> Task prompt:
Output the data below exactly, without images.

> Entries supplied:

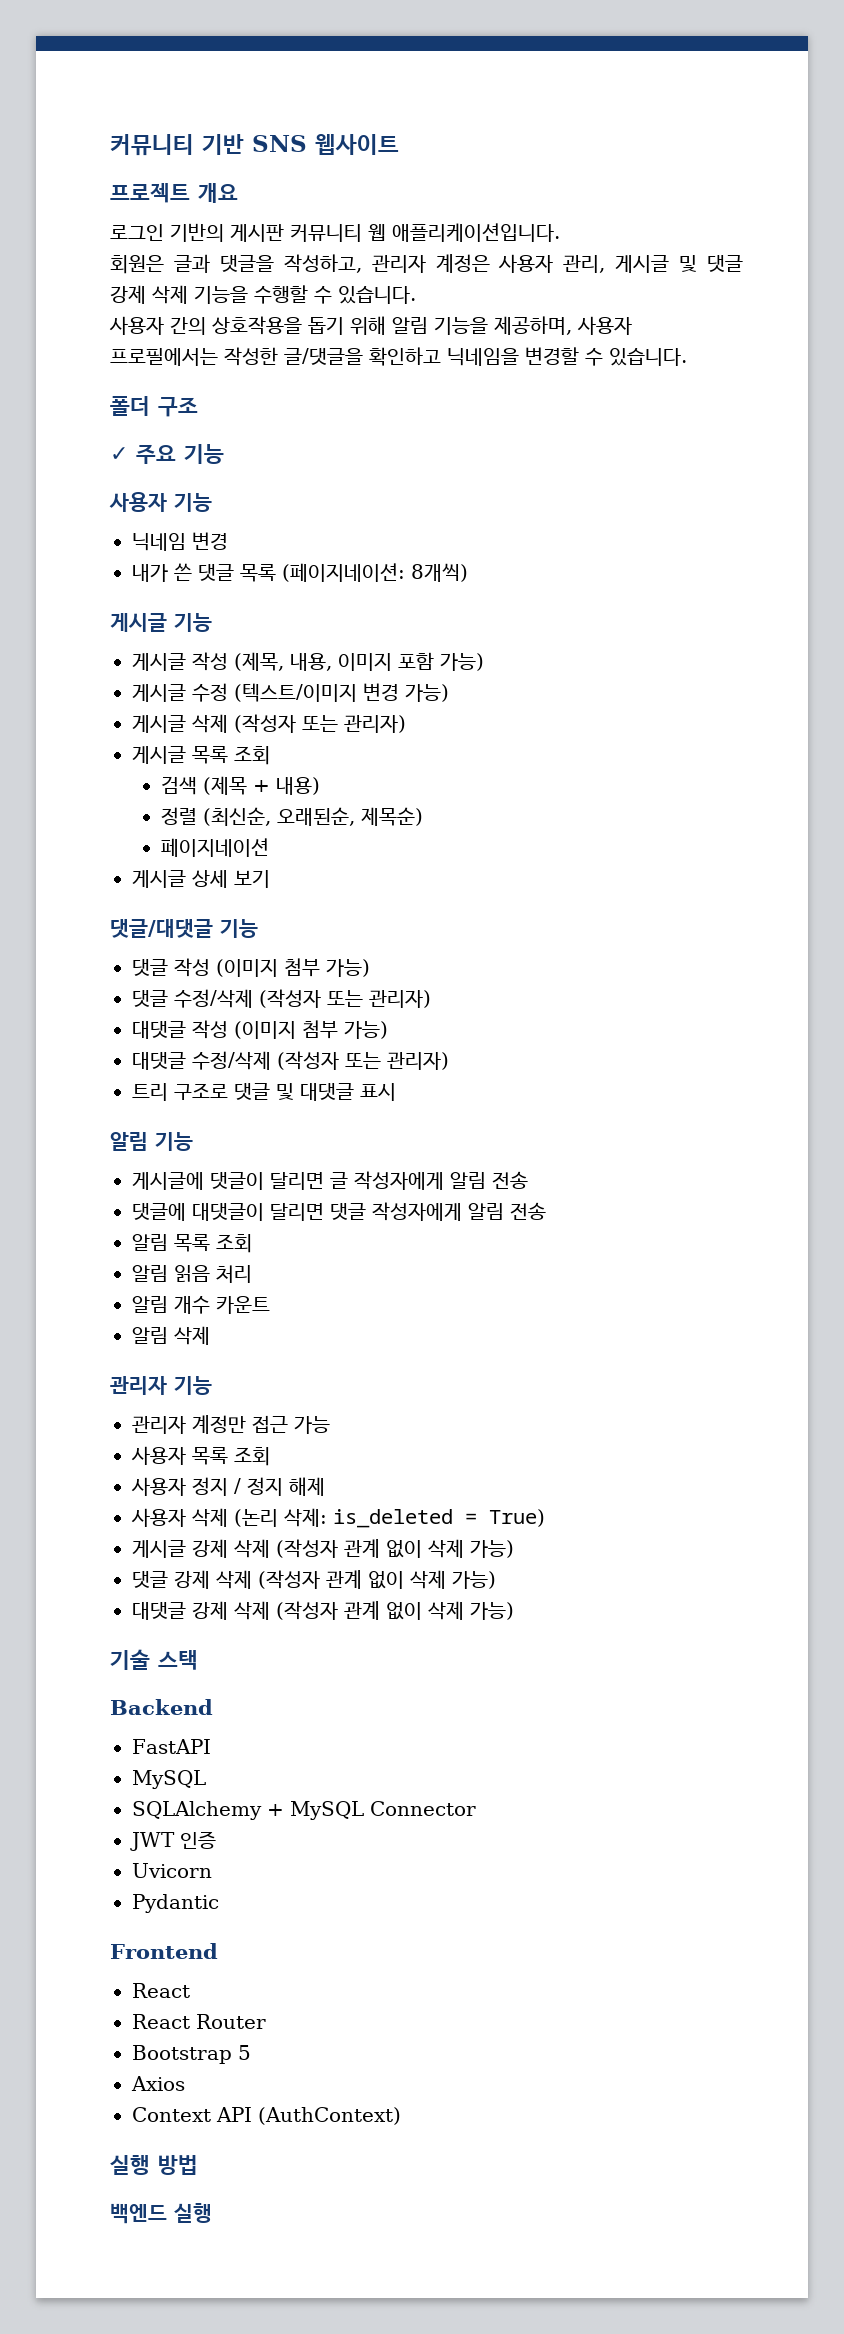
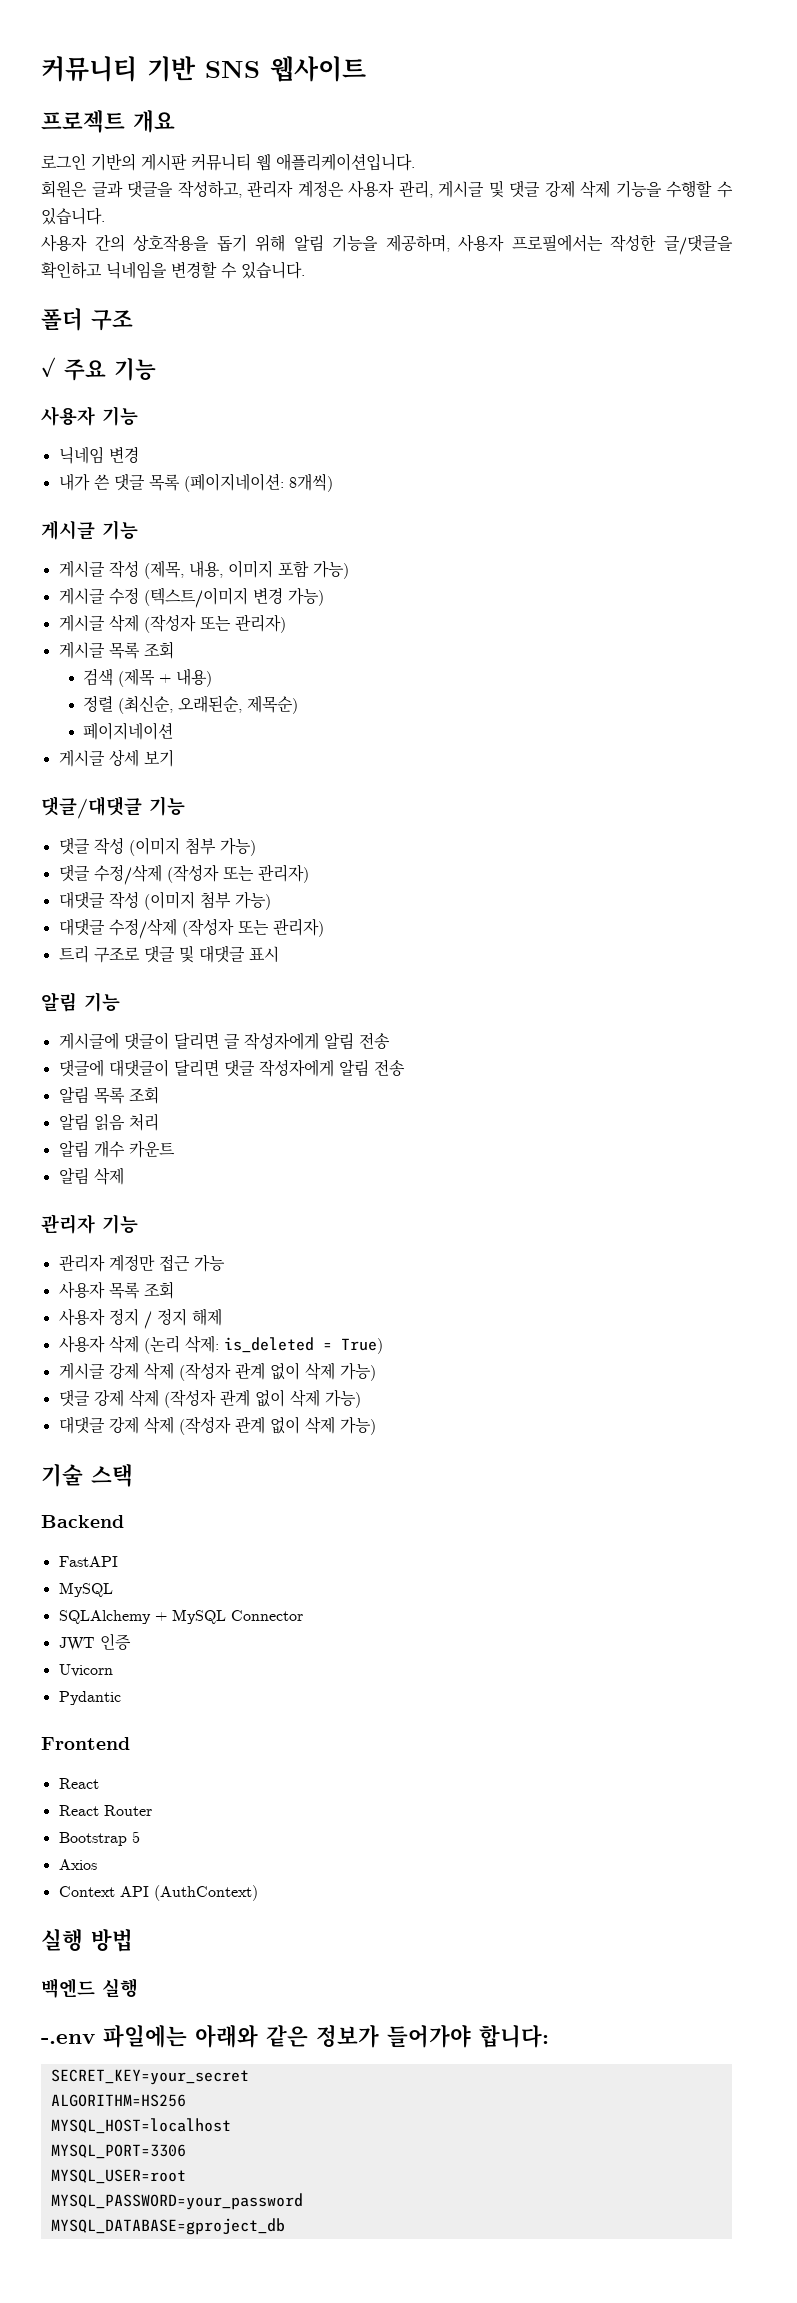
+ -.env 파일에는 아래와 같은 정보가 들어가야 합니다:
+ SECRET_KEY=your_secret
+ ALGORITHM=HS256
+ MYSQL_HOST=localhost
+ MYSQL_PORT=3306
+ MYSQL_USER=root
+ MYSQL_PASSWORD=your_password
+ MYSQL_DATABASE=gproject_db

> Your response:
+ -.env 파일에는 아래와 같은 정보가 들어가야 합니다:
+ SECRET_KEY=your_secret
+ ALGORITHM=HS256
+ MYSQL_HOST=localhost
+ MYSQL_PORT=3306
+ MYSQL_USER=root
+ MYSQL_PASSWORD=your_password
+ MYSQL_DATABASE=gproject_db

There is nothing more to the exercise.